In-situ leach mining (ISL) uses water wells to inject water and chemicals into a sandstone aquifer to release uranium deposits and then pump out the resulting uranium solution.  The solution is then processed to remove the uranium. 

Injection and extraction wells are drilled 50-100 feet apart in a grid pattern above the ore bodies.  Fresh water is pumped out of the aquifer, mixed with sodium bicarbonate and oxygen gas, and pumped back into the aquifer by high pressure injection wells.  Extraction wells “pull” the chemical solution across ore deposits, releasing the uranium.

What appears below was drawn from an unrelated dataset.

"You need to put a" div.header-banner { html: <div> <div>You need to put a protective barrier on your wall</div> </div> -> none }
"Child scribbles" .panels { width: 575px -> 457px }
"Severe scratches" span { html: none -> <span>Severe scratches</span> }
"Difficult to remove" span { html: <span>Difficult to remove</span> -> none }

Other radioactive elements are mobilized during this process, including thorium, radium, and radon, as well as heavy metals such as arsenic, selenium, cadmium, vanadium, molybdenum, and lead.  

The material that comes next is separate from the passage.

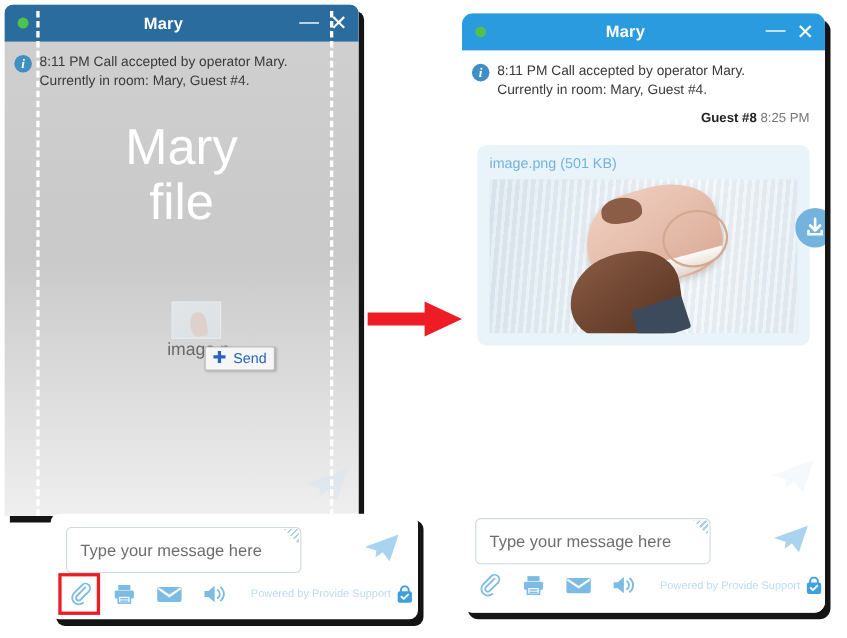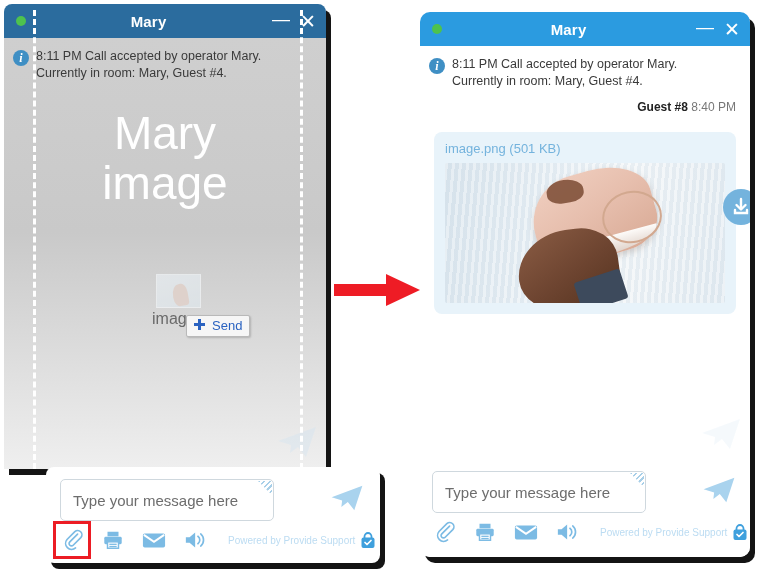"8:40 PM" span { text: 8:40 -> 8:25 }
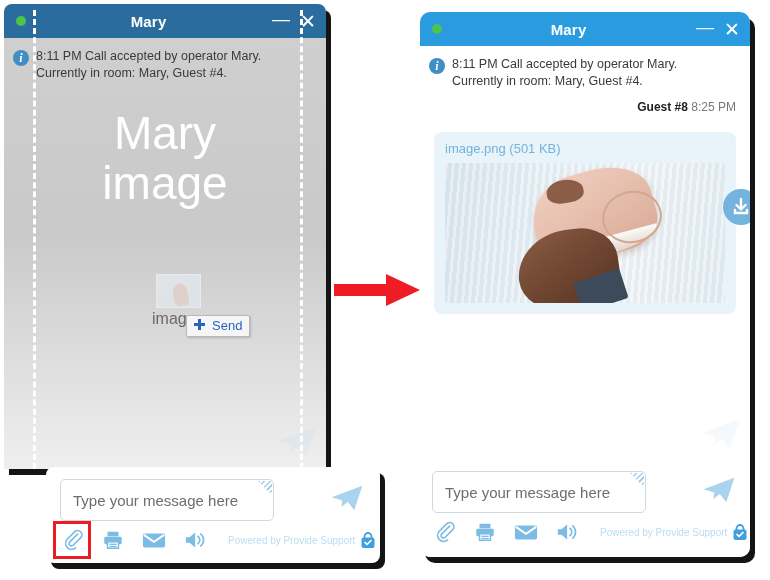"image" div { text: image -> file }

This solution of radioactive and toxic metals is pumped out of the ground and run through ion-exchange columns where resin beads remove the uranium for further processing into “yellowcake”.  The process water, contaminated with radioactive elements and heavy metals, is recharged with oxygen and sodium bicarbonate and re-injected into the aquifer.  This process continues until 60-80% of the uranium is extracted. 

In-situ mining is not a closed process.  There is no physical barrier between the mining zone and the surrounding aquifer which supplies drinking water to residents with wells.  More water is extracted than injected in an attempt to use water pressure to control the leaching solution and keep it from spreading outside the mining zone.  Pump failure, electric power loss, or computer control malfunction can result in an escape of leaching solution (containing uranium, radium, and heavy metals) from the mining zone into adjacent areas of the aquifer used for drinking water.  This is euphemistically referred to by the mining industry as an “excursion”.

Monitoring wells are intended to detect excursions.  Upon detection of an excursion, injection and extraction well pump rates are adjusted to try to draw the escaping solution back towards the extraction well.  However, poor engineering of monitoring well locations as well as variability and complexity of geologic structures that form the ore deposit can result in failures to detect excursions. 

The excess water extracted from the mining zone, called “bleed”, ranges from 1-5% of the total quantity of water pumped from the wellfield.  Since this bleed water is contaminated with radioactive elements and toxic heavy metals, it is disposed of by pumping into open-air evaporation ponds.  The resulting toxic sludge is packaged and transported to hazardous waste facilities.  Alternatively, the contaminated bleed water can be injected into deep disposal wells.  An ISL mining operation that operates at 2,000 gallons per minute with a 2% bleed rate will consume over 21 million gallons of water per year. 

When most of the economically-recoverable uranium is extracted, restoration of the aquifer mining zone is attempted.  Injection ceases, but extraction continues.  This “sweeping” draws clean water into the leaching zone from the surrounding aquifer.  The contaminated water is pumped into deep disposal wells or into evaporation ponds.  Sweeping cannot remove all contaminants, so a second phase involves treatment by reverse osmosis and re-circulation through the mining zone.  Even this process fails to remove all contaminants.  Hydrogen sulfide and other chemicals may be injected into the aquifer to try to stabilize any remaining uranium and heavy metals, but contaminant levels can actually rise over time after restoration efforts are ended.  

Aquifer restoration takes several years and invariably fails to bring all contaminants to pre-mining levels, leaving elevated levels of radioactive elements and heavy metals.  When the pumps are turned off and the mining company leaves, there is no way to prevent these groundwater contaminants from migrating outside of the mining zone.  According to a January 2007 report by the U.S. Nuclear Regulatory Commission on restoration of uranium ISL mines, “Industry experience shows that elevated concentrations (above baseline) of arsenic, selenium, radium, uranium (Table 3), molybdenum, radium, uranium, and vanadium (Tables 4 and 5) still existed after extensive groundwater restoration activities.”